Martin's displeasure was directed at his own party and the FDP. Together they form a majority in parliament and not only refused to grant the cantonal government a requested tax increase, but instead imposed a drastic cost-cutting order on the cantonal administration.

"You are driving our canton to the wall"

Due to the canton's tight finances, the Thurgau government issued an unusual call for help ahead of the budget debate. In a letter, all 130 members of the cantonal parliament were "urgently requested" to reverse the tax rate reduction of eight percentage points agreed in 2021. This is the only way to restore budgetary balance.

But the right-wing half of parliament let the call for help go unheeded. Instead of signaling its approval of the proposed tax increase to prevent an additional CHF 54 million deficit, the SVP, the party with the most votes, with the help of the FDP and the EDU-Aufrecht parliamentary group, pushed through a motion in the first reading of the budget to cut the global budgets of all cantonal offices by two percent across the board.

The canton is expected to save a further CHF 8.2 million as a result and thus at least counteract the structural deficit. On top of this, further savings proposals amounting to around three million were announced. "You are driving our canton up the wall," the SP parliamentary group leader countered to the right-wing half of parliament.

Lean administration

It is an illusion to believe that this savings mandate can be fulfilled without a massive and noticeable reduction in administrative services, Thurgau's finance director Urs Martin told the Keystone-SDA news agency. According to the fears of the Social Democrats, this is likely to be felt above all by citizens who are already financially disadvantaged. Martin believes: "Ultimately, the bill will be paid by state employees."

This has raised eyebrows in Thurgau. In recent years, many state employees have already migrated to neighboring cantons - especially Zurich - because better salaries are paid there.

Over the past ten years, Thurgau has already scrutinized its administration with two austerity packages and eliminated a structural deficit of CHF 68 million. When the National Bank sent millions in profit distributions to Thurgau, the cantonal parliament lowered its tax rate to the lowest level in the canton's history against the will of the government and the left-wing half of the council.
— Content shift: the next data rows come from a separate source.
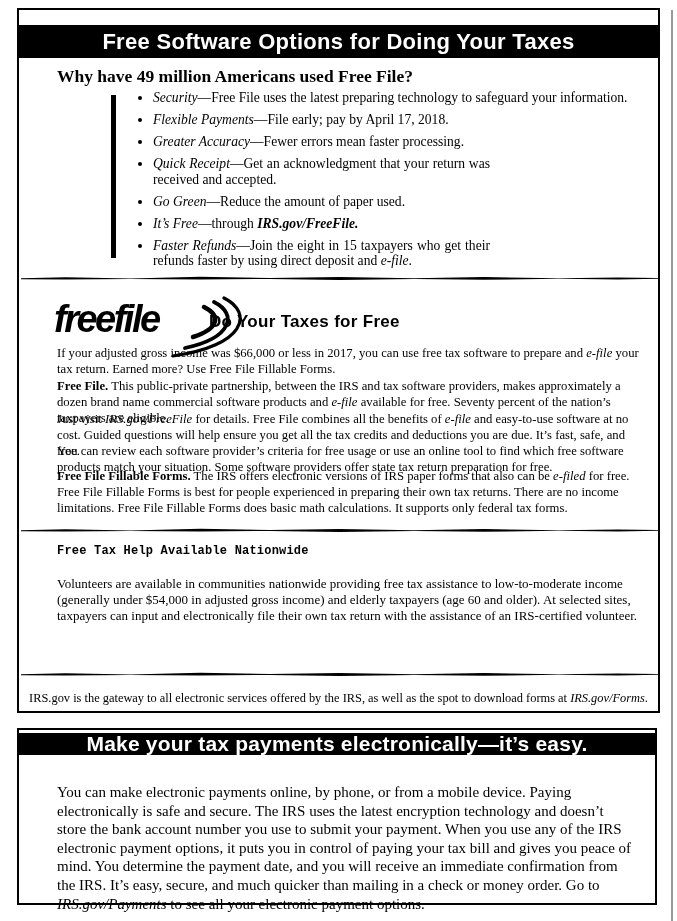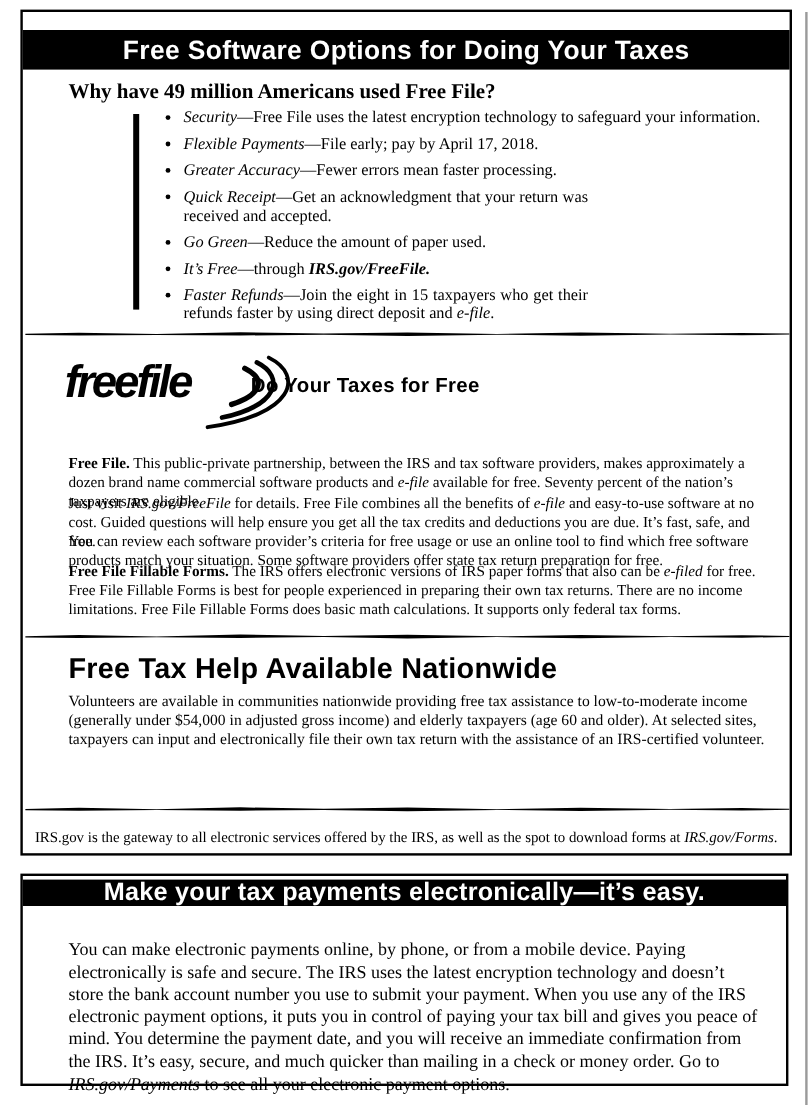"—Free File uses the latest" span { text: encryption -> preparing }
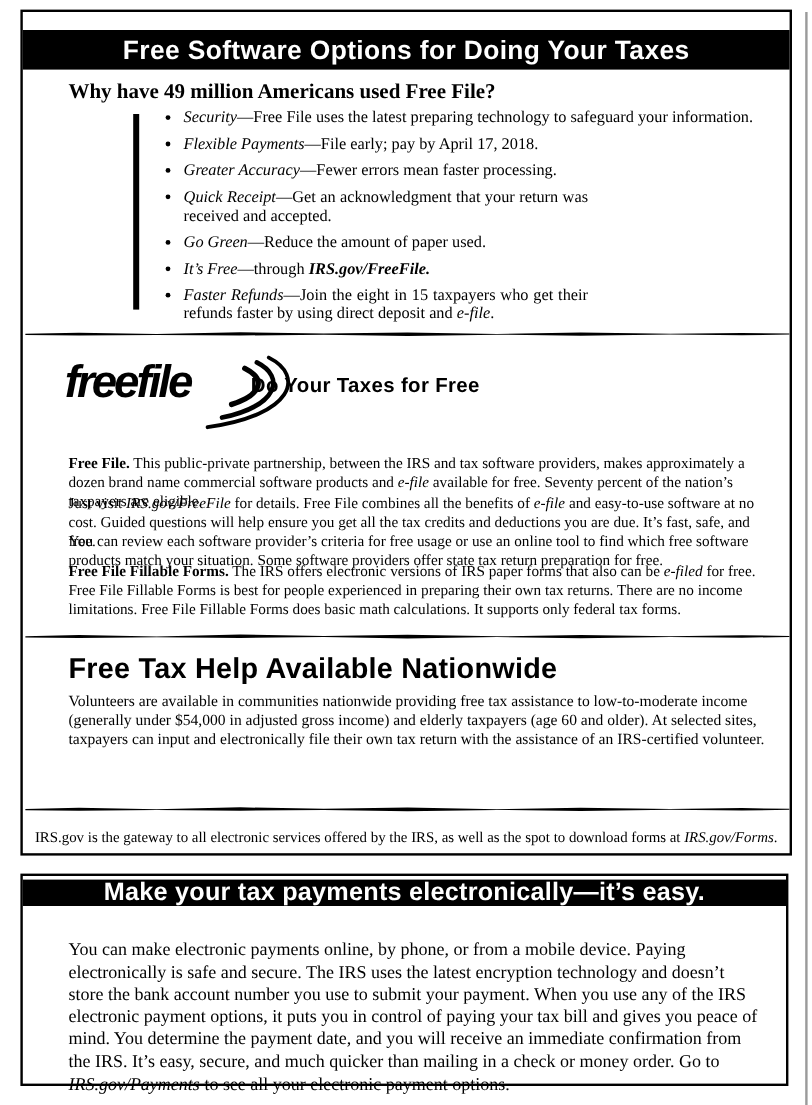"If your adjusted gross income" div.abs { html: none -> <div><span>If your adjusted gross income was $66,000 or less in 2017, you can use free tax software to prepare and </span><span>e-file</span><span> your tax return. Earned more? Use Free File Fillable Forms.</span></div> }
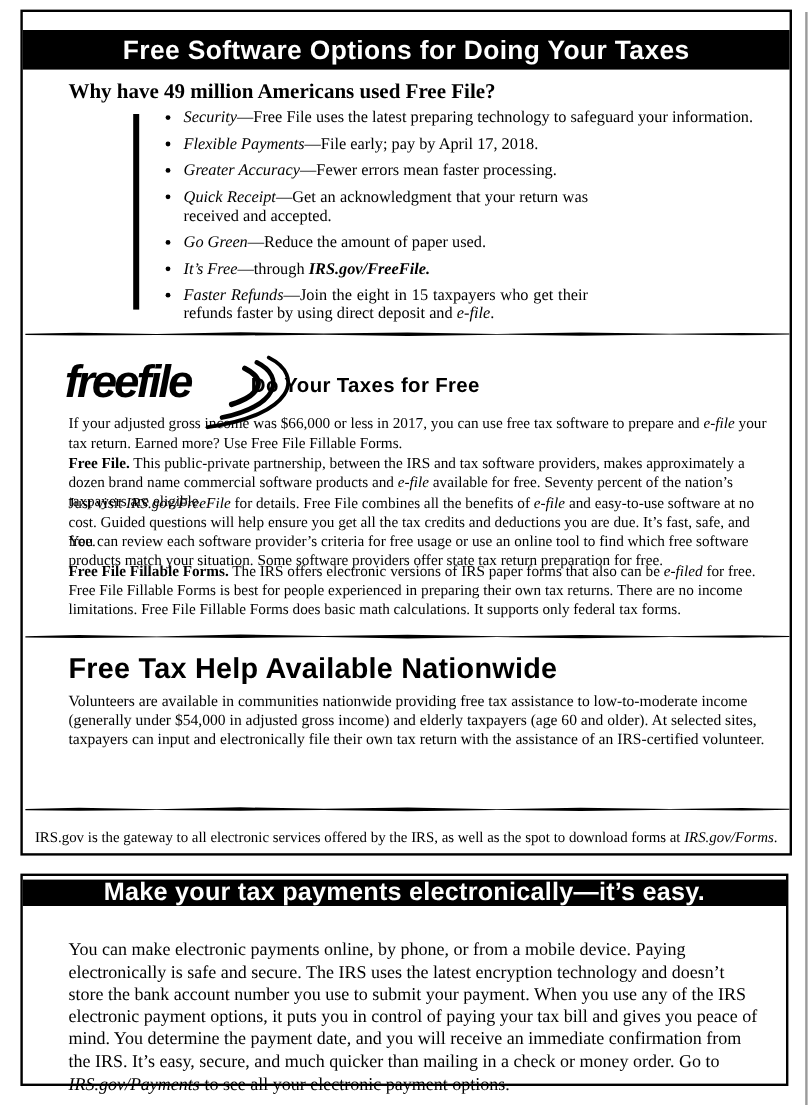"Free Tax Help Available Nationwide" #help-heading { font-family: Liberation Sans, sans-serif -> Liberation Mono, monospace; font-size: 24px -> 12px }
Martin believes it will be very challenging to make further savings in this situation. Thurgau's administration is already one of the leanest in Switzerland. At the same time, its population is growing at an above-average rate compared to the rest of the country. Recently, for example, it became clear that the cantonal tax authority is overloaded because its staff cannot keep up with the increasing workload. For a long time, the canton also had the lowest police density in the country.

Reduction in benefits makes legislative amendments necessary

Next Wednesday, the Thurgau parliament will discuss the budget in detail and also decide on the proposed tax increase. The SVP, FDP, GLP and EDU-Aufrecht have already expressed their opposition. The tax rate is likely to remain unchanged.

In its letter, the government wrote that the net assets would probably be almost exhausted next year. The canton will probably go into debt.